== Supplied entries ==
• • •

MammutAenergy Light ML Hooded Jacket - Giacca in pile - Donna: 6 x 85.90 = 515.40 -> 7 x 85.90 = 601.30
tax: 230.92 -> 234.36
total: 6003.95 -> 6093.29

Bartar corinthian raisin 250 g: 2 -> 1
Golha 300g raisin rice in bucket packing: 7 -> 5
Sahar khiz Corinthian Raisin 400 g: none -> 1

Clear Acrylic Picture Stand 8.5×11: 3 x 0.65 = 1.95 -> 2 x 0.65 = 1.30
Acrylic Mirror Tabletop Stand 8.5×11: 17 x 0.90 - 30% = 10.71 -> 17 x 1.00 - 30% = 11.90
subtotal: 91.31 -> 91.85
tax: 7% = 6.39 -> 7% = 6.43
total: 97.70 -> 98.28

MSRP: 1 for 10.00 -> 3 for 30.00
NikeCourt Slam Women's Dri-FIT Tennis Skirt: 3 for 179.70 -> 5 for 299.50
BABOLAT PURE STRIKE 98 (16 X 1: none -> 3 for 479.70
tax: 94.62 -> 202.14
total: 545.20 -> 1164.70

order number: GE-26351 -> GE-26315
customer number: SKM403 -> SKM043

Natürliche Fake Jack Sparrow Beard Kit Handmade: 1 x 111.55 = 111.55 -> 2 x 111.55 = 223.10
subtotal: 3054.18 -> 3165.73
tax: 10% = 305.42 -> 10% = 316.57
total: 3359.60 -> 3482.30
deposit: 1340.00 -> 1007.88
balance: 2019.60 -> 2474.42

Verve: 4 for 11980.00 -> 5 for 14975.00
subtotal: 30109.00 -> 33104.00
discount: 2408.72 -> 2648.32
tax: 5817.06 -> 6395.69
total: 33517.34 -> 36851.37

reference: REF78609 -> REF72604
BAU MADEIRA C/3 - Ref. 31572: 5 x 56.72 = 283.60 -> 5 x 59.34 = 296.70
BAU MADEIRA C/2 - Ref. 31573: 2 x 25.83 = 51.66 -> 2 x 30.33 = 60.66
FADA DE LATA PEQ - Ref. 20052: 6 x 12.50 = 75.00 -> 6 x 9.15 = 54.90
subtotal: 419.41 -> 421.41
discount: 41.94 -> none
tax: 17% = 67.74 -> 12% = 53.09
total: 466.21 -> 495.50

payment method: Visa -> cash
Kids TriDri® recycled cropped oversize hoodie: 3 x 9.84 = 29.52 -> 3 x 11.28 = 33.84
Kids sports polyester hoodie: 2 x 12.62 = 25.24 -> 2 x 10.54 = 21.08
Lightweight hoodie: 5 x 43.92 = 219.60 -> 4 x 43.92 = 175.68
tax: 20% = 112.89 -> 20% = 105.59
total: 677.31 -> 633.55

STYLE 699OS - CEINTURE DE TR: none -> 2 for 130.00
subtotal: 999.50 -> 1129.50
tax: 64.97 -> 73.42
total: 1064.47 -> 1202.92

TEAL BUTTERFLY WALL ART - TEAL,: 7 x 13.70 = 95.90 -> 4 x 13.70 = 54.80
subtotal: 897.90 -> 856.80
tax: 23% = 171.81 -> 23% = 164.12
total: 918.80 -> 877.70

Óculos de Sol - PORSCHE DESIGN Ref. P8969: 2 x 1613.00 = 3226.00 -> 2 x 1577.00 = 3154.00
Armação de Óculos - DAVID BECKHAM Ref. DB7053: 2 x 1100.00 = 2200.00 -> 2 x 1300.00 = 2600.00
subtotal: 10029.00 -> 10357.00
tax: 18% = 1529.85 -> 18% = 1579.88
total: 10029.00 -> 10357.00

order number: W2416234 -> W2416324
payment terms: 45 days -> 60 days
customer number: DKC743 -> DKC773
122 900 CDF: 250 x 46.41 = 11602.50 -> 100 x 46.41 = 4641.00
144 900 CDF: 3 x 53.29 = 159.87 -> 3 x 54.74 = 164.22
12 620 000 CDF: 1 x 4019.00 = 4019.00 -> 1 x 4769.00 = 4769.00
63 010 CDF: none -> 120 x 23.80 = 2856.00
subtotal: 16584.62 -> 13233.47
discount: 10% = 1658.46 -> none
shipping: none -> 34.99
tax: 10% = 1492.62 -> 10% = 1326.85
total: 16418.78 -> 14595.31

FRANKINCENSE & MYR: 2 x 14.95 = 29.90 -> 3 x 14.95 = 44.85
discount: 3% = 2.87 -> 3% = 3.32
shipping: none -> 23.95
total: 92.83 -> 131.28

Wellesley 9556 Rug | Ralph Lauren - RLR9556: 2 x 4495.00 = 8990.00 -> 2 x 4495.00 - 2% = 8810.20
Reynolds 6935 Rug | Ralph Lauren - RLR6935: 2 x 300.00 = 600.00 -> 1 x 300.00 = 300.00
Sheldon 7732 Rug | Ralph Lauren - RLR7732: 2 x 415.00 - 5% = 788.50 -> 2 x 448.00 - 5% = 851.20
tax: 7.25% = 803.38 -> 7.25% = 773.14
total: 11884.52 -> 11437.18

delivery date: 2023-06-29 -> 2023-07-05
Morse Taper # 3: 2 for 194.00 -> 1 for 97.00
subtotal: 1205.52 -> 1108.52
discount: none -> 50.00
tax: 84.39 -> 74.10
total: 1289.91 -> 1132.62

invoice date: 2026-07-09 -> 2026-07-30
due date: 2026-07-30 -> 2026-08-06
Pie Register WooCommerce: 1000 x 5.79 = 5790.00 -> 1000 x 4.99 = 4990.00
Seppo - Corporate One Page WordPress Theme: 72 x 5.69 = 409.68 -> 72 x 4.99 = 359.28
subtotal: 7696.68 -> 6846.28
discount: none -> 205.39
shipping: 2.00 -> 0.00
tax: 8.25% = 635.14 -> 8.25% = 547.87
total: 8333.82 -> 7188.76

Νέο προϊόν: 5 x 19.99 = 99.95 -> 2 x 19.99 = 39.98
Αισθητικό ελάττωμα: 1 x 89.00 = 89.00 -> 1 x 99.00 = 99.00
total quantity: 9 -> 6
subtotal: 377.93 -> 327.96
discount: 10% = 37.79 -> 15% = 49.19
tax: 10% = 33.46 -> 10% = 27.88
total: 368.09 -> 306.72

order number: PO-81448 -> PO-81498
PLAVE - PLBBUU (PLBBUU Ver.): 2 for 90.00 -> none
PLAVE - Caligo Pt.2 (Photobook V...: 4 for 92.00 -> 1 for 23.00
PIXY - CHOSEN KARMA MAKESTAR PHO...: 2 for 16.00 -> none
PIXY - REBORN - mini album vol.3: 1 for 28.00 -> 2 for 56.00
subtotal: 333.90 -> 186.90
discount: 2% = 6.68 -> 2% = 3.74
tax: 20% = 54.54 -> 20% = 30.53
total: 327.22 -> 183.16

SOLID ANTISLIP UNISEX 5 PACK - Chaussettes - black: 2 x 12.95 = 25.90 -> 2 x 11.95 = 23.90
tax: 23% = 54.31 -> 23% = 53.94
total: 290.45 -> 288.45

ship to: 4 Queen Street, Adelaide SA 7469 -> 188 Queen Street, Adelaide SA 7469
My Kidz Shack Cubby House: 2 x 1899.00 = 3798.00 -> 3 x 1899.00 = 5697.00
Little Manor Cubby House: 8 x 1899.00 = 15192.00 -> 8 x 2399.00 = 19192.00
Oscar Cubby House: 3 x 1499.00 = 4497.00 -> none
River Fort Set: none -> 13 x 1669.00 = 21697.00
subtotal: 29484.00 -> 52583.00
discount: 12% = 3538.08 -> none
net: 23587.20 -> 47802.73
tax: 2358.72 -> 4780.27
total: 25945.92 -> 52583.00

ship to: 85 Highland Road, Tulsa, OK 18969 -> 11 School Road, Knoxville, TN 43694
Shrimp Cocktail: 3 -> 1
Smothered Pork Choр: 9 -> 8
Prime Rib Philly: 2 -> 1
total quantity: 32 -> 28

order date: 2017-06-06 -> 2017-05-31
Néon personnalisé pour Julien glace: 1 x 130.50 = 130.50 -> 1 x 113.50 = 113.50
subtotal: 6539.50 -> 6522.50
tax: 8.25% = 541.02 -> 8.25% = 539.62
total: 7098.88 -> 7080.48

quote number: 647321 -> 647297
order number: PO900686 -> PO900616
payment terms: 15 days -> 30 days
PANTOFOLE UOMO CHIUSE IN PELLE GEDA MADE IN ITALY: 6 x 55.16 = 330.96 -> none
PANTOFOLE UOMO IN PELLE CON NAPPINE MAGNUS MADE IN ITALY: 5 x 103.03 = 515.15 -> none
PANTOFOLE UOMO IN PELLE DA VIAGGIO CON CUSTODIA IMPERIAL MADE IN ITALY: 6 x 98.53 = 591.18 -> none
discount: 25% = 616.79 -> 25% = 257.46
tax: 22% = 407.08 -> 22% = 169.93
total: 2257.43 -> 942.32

• • •

== What the exercise asks ==
Write out only the lines that run from the line containing "Reynolds 6935 Rug" through the line containing "SOLID ANTISLIP UNISEX", both included, exactly as they appear above.

== Task answer ==
Reynolds 6935 Rug | Ralph Lauren - RLR6935: 2 x 300.00 = 600.00 -> 1 x 300.00 = 300.00
Sheldon 7732 Rug | Ralph Lauren - RLR7732: 2 x 415.00 - 5% = 788.50 -> 2 x 448.00 - 5% = 851.20
tax: 7.25% = 803.38 -> 7.25% = 773.14
total: 11884.52 -> 11437.18

delivery date: 2023-06-29 -> 2023-07-05
Morse Taper # 3: 2 for 194.00 -> 1 for 97.00
subtotal: 1205.52 -> 1108.52
discount: none -> 50.00
tax: 84.39 -> 74.10
total: 1289.91 -> 1132.62

invoice date: 2026-07-09 -> 2026-07-30
due date: 2026-07-30 -> 2026-08-06
Pie Register WooCommerce: 1000 x 5.79 = 5790.00 -> 1000 x 4.99 = 4990.00
Seppo - Corporate One Page WordPress Theme: 72 x 5.69 = 409.68 -> 72 x 4.99 = 359.28
subtotal: 7696.68 -> 6846.28
discount: none -> 205.39
shipping: 2.00 -> 0.00
tax: 8.25% = 635.14 -> 8.25% = 547.87
total: 8333.82 -> 7188.76

Νέο προϊόν: 5 x 19.99 = 99.95 -> 2 x 19.99 = 39.98
Αισθητικό ελάττωμα: 1 x 89.00 = 89.00 -> 1 x 99.00 = 99.00
total quantity: 9 -> 6
subtotal: 377.93 -> 327.96
discount: 10% = 37.79 -> 15% = 49.19
tax: 10% = 33.46 -> 10% = 27.88
total: 368.09 -> 306.72

order number: PO-81448 -> PO-81498
PLAVE - PLBBUU (PLBBUU Ver.): 2 for 90.00 -> none
PLAVE - Caligo Pt.2 (Photobook V...: 4 for 92.00 -> 1 for 23.00
PIXY - CHOSEN KARMA MAKESTAR PHO...: 2 for 16.00 -> none
PIXY - REBORN - mini album vol.3: 1 for 28.00 -> 2 for 56.00
subtotal: 333.90 -> 186.90
discount: 2% = 6.68 -> 2% = 3.74
tax: 20% = 54.54 -> 20% = 30.53
total: 327.22 -> 183.16

SOLID ANTISLIP UNISEX 5 PACK - Chaussettes - black: 2 x 12.95 = 25.90 -> 2 x 11.95 = 23.90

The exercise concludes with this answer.